◆ **Action item**:
Give again, word for word, every line below from the one that has "[27,875,329,905] Fermé, ouvre" through the one that has "[427,907,773,937] Fermé, ouvre", both included, and no others.

◆ **Material to process**:

+++

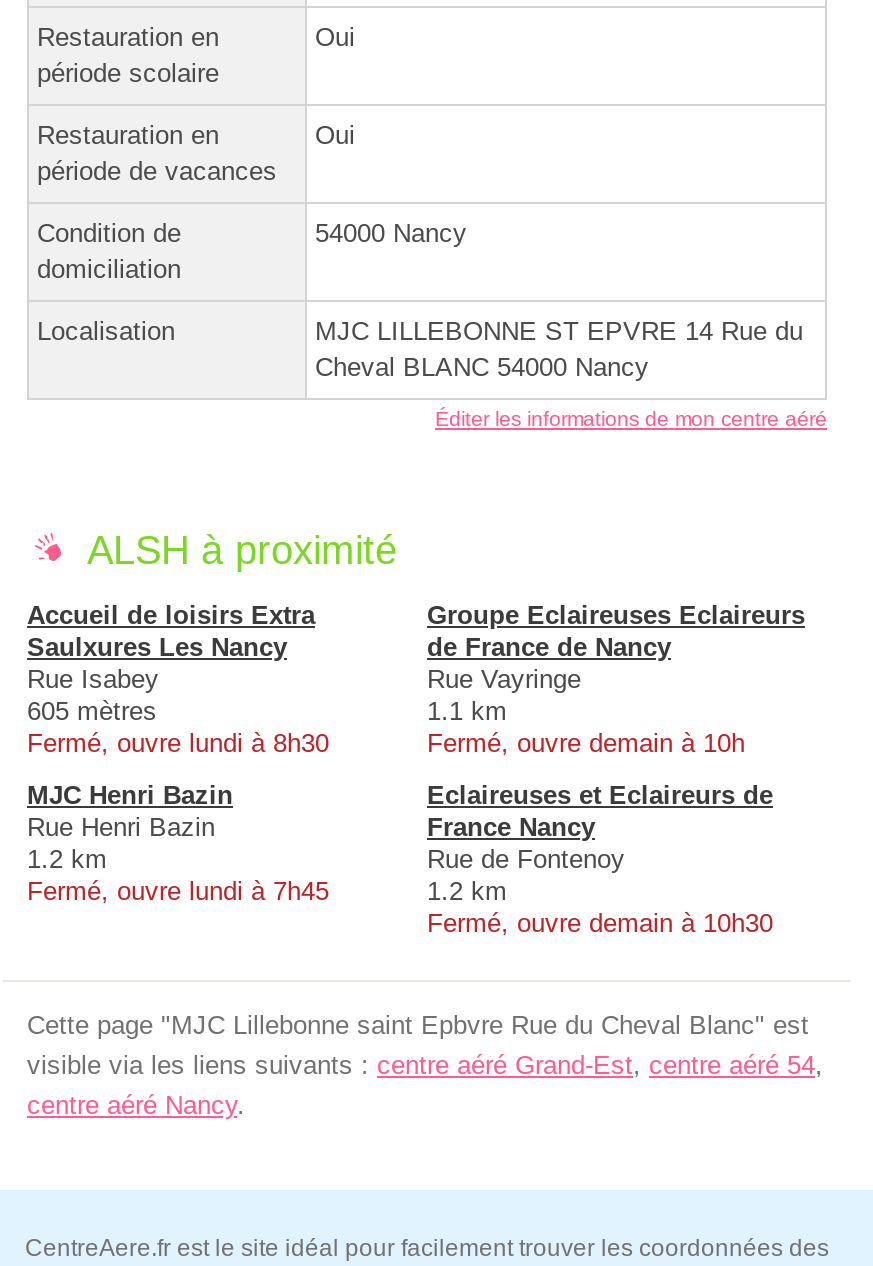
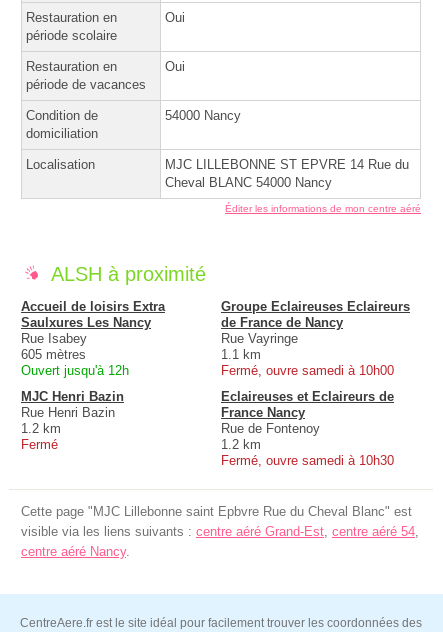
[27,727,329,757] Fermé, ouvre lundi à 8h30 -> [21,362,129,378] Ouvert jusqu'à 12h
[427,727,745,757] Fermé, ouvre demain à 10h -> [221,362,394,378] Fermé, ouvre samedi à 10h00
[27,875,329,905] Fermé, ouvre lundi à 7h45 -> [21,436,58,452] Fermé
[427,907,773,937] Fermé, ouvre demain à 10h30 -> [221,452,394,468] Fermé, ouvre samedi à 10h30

+++

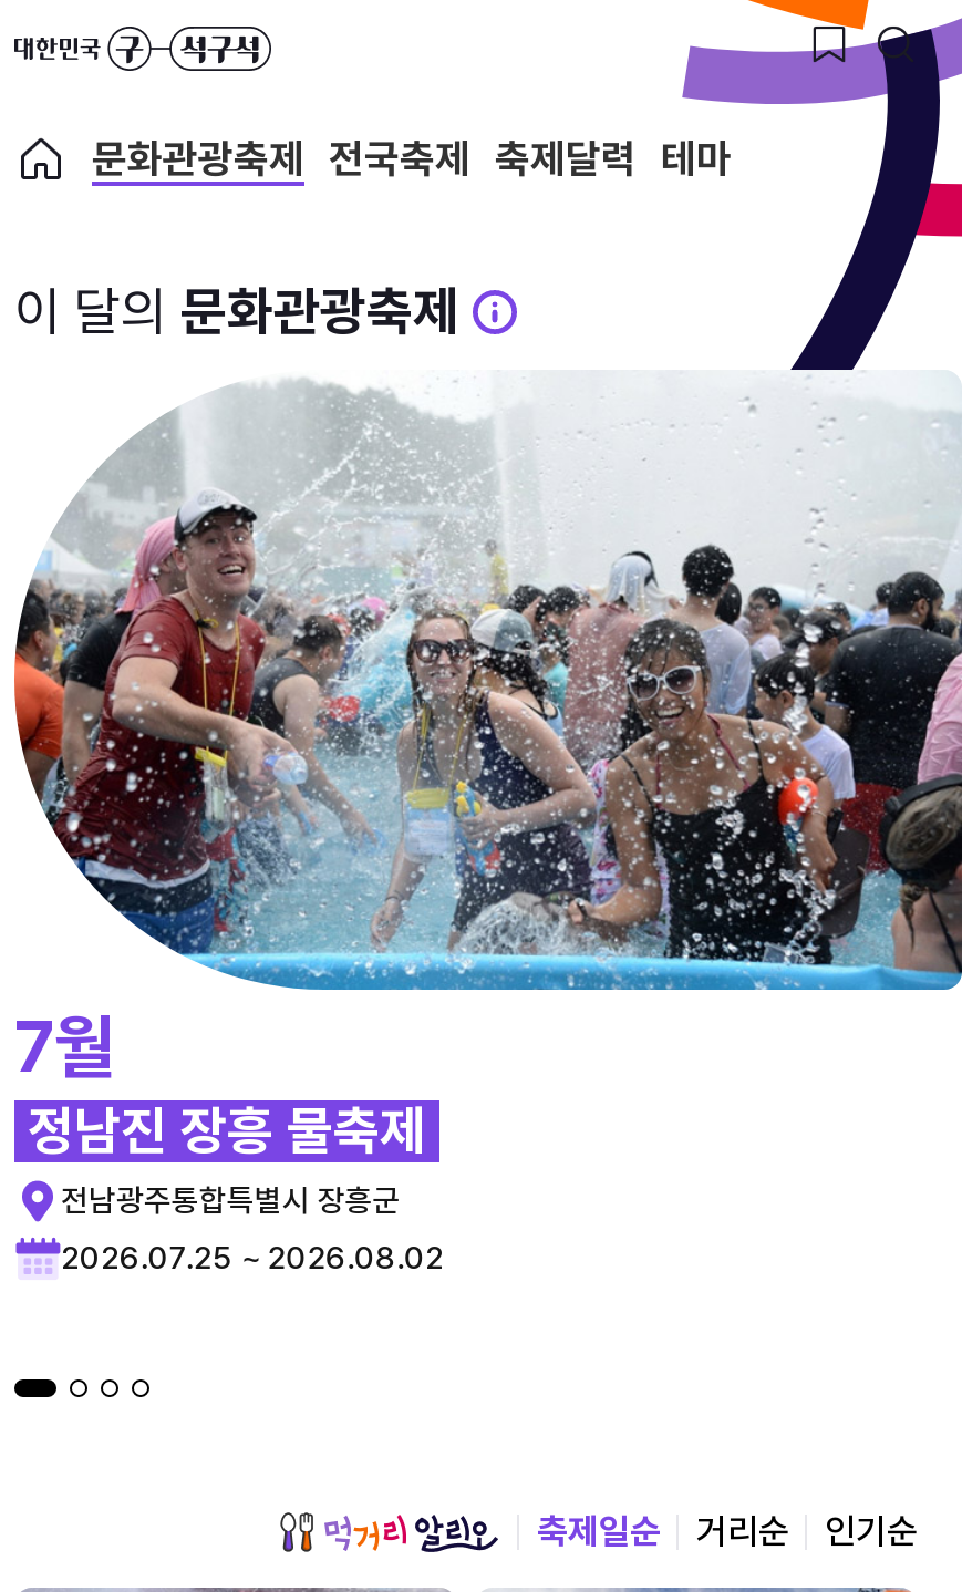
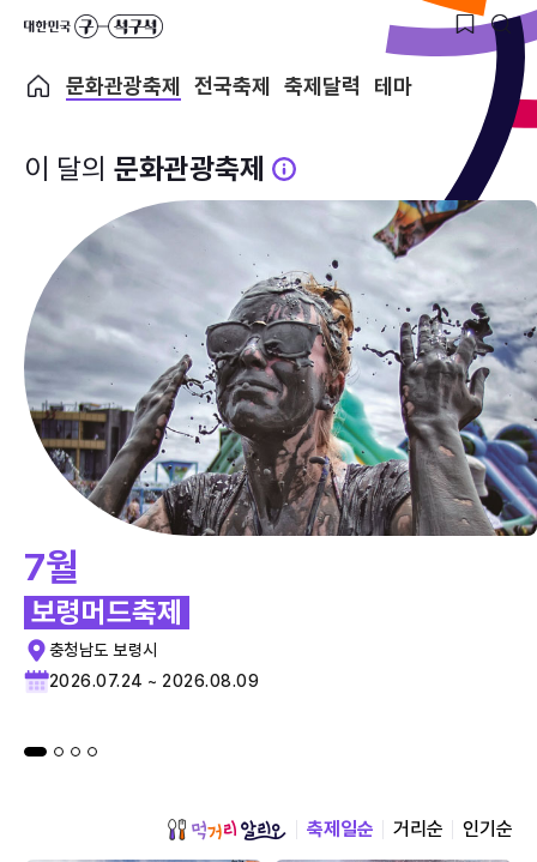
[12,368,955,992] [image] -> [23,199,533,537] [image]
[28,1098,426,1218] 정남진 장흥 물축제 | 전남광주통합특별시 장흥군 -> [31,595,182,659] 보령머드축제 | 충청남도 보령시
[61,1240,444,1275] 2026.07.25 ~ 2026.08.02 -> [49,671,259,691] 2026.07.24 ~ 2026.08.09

+++

◆ **Answer to the problem**:
[27,875,329,905] Fermé, ouvre lundi à 7h45 -> [21,436,58,452] Fermé
[427,907,773,937] Fermé, ouvre demain à 10h30 -> [221,452,394,468] Fermé, ouvre samedi à 10h30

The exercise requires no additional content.